# This notebook allows one to create custom features based upon conditioning based upon logic

# import cleaned data and featured selected data as 'df'

#df = pd.read_csv('path/data/processed/millionrows_Top500Destinations.csv')

### Basic Relevance Calculation
- **Conditions:**
    - `condition_1`: More than 0 clicks and no transaction (`is_trans == 0`).
    - `condition_2`: More than 0 clicks and at least one transaction (`is_trans > 0`).
- **Relevance:**
    - `1` if `condition_1` is true (click but no transaction).
    - `2` if `condition_2` is true (click and transaction).
    - `0` otherwise (no clicks).


### Price Bucket Category
- **Categories:**
    - `1` if `price_bucket` is less than or equal to 3.
    - `2` otherwise.


### Combined Click Price Bucket Relevance
- **Combination Logic:**
    - For relevance values `1` and `2`, the new feature is `3 * relevance + price_bucket_category`.
    - Keeps the original `relevance` if it’s not `1` or `2`.


### Review Rating Category
- **Categories:**
    - `0` if `review_rating` is less than or equal to 3.
    - `1` if `review_rating` is 4.
    - `2` if `review_rating` is 5.


### Combined Click Review Rating Relevance
- **Combination Logic:**
    - For relevance values `1` and `2`, the new feature is `3 * relevance + review_rating_category`.
    - Keeps the original `relevance` if it’s not `1` or `2`.


### Combined Click Review Rating Review Count Relevance
- **Combination Logic:**
    - Adjusts `combined_click_reviewrating_relevance` based on review count and rating conditions:
        - Adds `2` if `review_count` > 200 and `review_rating` is 4.
        - Adds `3` if `review_count` > 200 and `review_rating` is 5.
        - Subtracts `1` if `review_count` > 200 and `review_rating` <= 3.
        - Adds `1` if `review_count` < 200 and `review_rating` is 4 or 5.
    - Keeps the combined relevance unchanged if none of the conditions are met.
    - Sets to `0` if `relevance` is `0`.

In [None]:
# Define conditions
condition_1 = (df['num_clicks'] > 0) & (df['is_trans'] == 0)
condition_2 = (df['num_clicks'] > 0) & (df['is_trans'] > 0)

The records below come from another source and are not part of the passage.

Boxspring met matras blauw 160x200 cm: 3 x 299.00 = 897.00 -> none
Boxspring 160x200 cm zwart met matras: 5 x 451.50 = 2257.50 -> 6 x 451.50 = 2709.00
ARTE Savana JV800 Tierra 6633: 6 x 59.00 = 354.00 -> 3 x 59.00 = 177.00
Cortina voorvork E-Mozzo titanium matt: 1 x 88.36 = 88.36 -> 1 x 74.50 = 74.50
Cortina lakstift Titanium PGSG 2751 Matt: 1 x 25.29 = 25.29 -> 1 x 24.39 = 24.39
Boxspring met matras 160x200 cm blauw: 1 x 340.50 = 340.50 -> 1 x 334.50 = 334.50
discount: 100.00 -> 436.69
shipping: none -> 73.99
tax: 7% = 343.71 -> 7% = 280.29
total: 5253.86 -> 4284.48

# Apply conditions and assign values using numpy's where
df['relevance'] = np.where(condition_1, 1, np.where(condition_2, 2, 0))

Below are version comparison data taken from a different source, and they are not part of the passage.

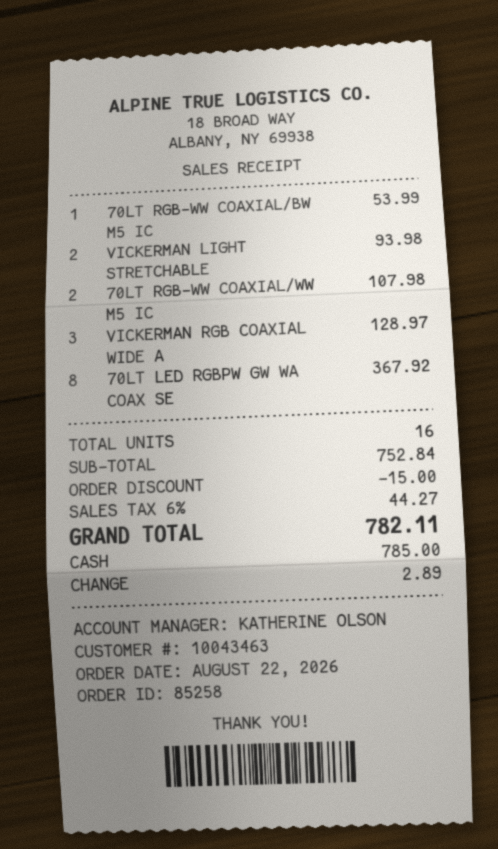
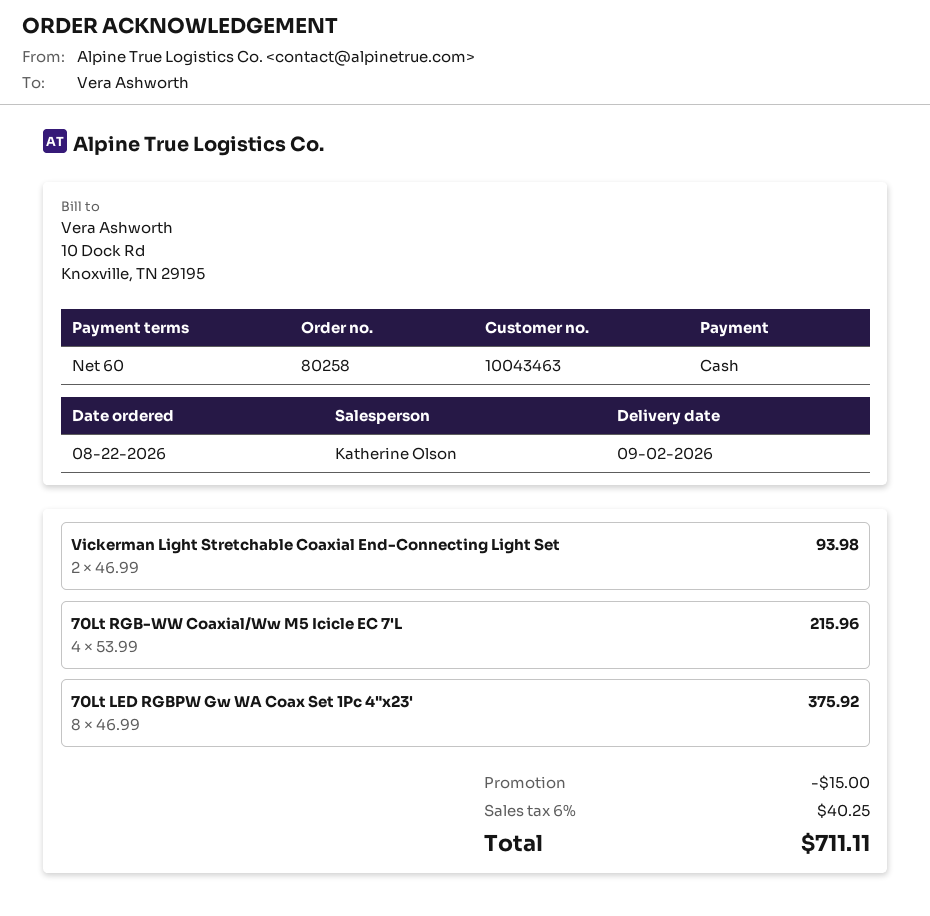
order number: 85258 -> 80258
70LT RGB-WW COAXIAL/BW M5 IC: 1 for 53.99 -> none
70LT RGB-WW COAXIAL/WW M5 IC: 2 for 107.98 -> 4 for 215.96
VICKERMAN RGB COAXIAL WIDE A: 3 for 128.97 -> none
70LT LED RGBPW GW WA COAX SE: 8 for 367.92 -> 8 for 375.92
tax: 6% = 44.27 -> 6% = 40.25
total: 782.11 -> 711.11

df['price_bucket_category'] = np.where(df['price_bucket'] <= 3, 1, 2)
df['comb_click_pricebucket_relevance'] = np.where(df['relevance'].isin([1, 2]), 3 * df['relevance'] + df['price_bucket_category'], df['relevance'])
df['comb_click_pricebucket_relevance'].value_counts()

df['review_rating_category'] = np.where(df['review_rating'] <= 3, 0, np.where(df['review_rating'] == 4, 1, 2))
df['combined_click_reviewrating_relevance'] = np.where(df['relevance'].isin([1, 2]), 3 * df['relevance'] + df['review_rating_category'], df['relevance'])
df['combined_click_reviewrating_relevance'].value_counts()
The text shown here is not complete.